ニコンは、フレキシブルエレクトロニクスの量産実用化に向けた共創拠点「S3S LAB(エス スリー エス ラボ)」を開設し、Roll to Roll(R2R)方式のマスクレス露光装置を中核設備として導入した(ニュースリリース)。

狙いは、フィルム基板上の回路形成で障壁となってきた「試作から量産プロセス検証までの距離」を縮め、外部企業・研究機関が低い初期投資で実装評価を回せる環境を提供する点にある。R2Rとマスクレス露光の組み合わせにより、フォトマスク不要で設計変更を即時反映できるほか、連続搬送下での基板伸縮・歪み補正を前提としたパターニングが可能となり、フレキシブル基材の量産適用に直結する技術要件を押さえた構成となっている。

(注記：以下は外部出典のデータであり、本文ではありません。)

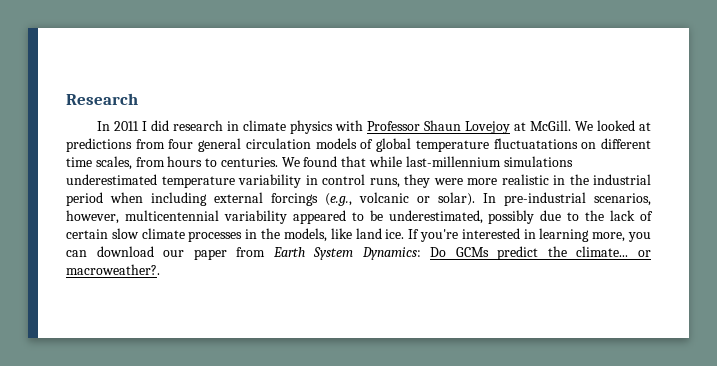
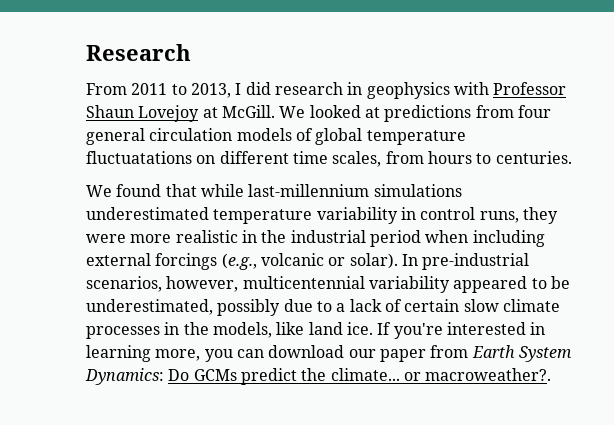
[96,121,139,131] In 2011 -> [86,83,231,98] From 2011 to 2013,
[242,120,333,134] climate physics -> [366,82,450,99] geophysics
(278, 162) none -> (572, 157) //
[585,210,605,221] the -> [336,303,346,312] a

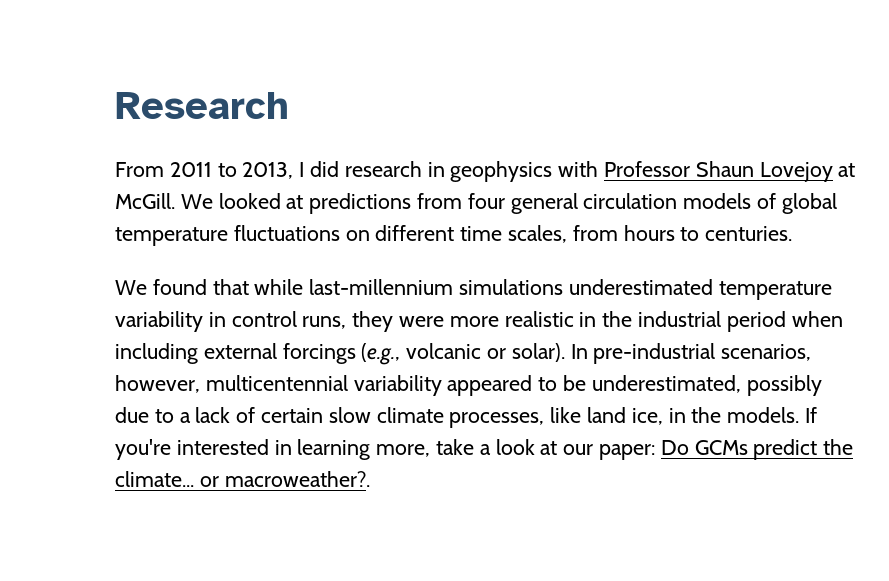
[86,151,192,164] fluctuatations -> [233,225,340,241] fluctuations
[86,322,373,339] processes in the models, like land ice. -> [449,407,800,428] processes, like land ice, in the models.
[204,345,572,362] [85,368,164,385] you can download our paper from Earth System Dynamics: -> [436,439,656,460] take a look at our paper:

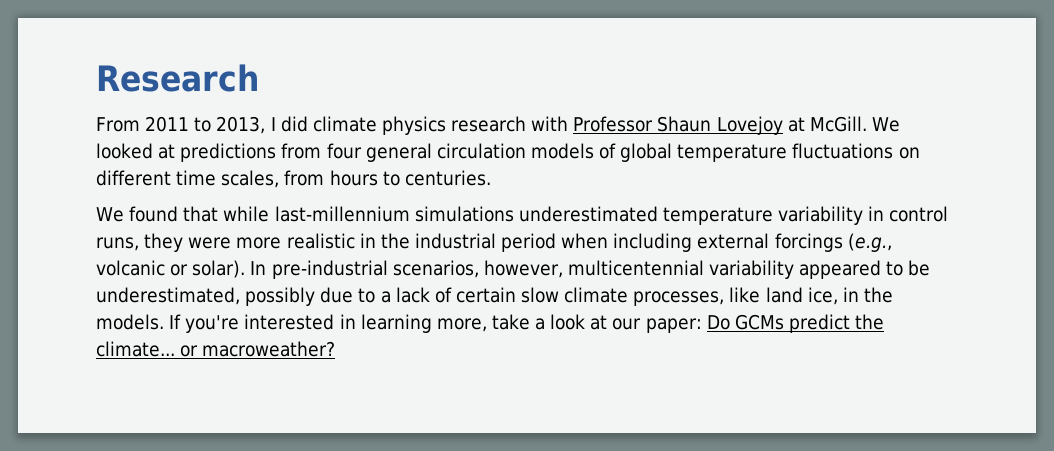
[344,161,553,182] research in geophysics -> [312,116,527,135] climate physics research
[224,471,370,487] macroweather?. -> [202,341,336,357] macroweather?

光技術分野への波及としては、ディスプレーやセンサー、ペロブスカイト太陽電池といった「柔軟基板で機能価値が生じる光デバイス」の実証・事業化が加速する可能性が高い。フィルム上での電気配線と光機能の同一基板集積、大面積・長尺デバイスのインライン製造検証、さらに欠陥管理や検査手法の確立まで、研究室スケールでは詰まりやすい工程を実プロセスに近い条件で評価できる。
要するにS3S LABは、同社が保有するR2Rマスクレス露光技術を「共創インフラ」として外部に開き、フレキシブル市場の立ち上げと製造エコシステム形成を主導する布石である。フォトニクス側から見れば、フレキシブル光デバイス量産のプロトタイプラインが国内に整備された意義は大きく、材料・素子・検査計測の各プレイヤーを巻き込んだ応用展開の広がりが注目される。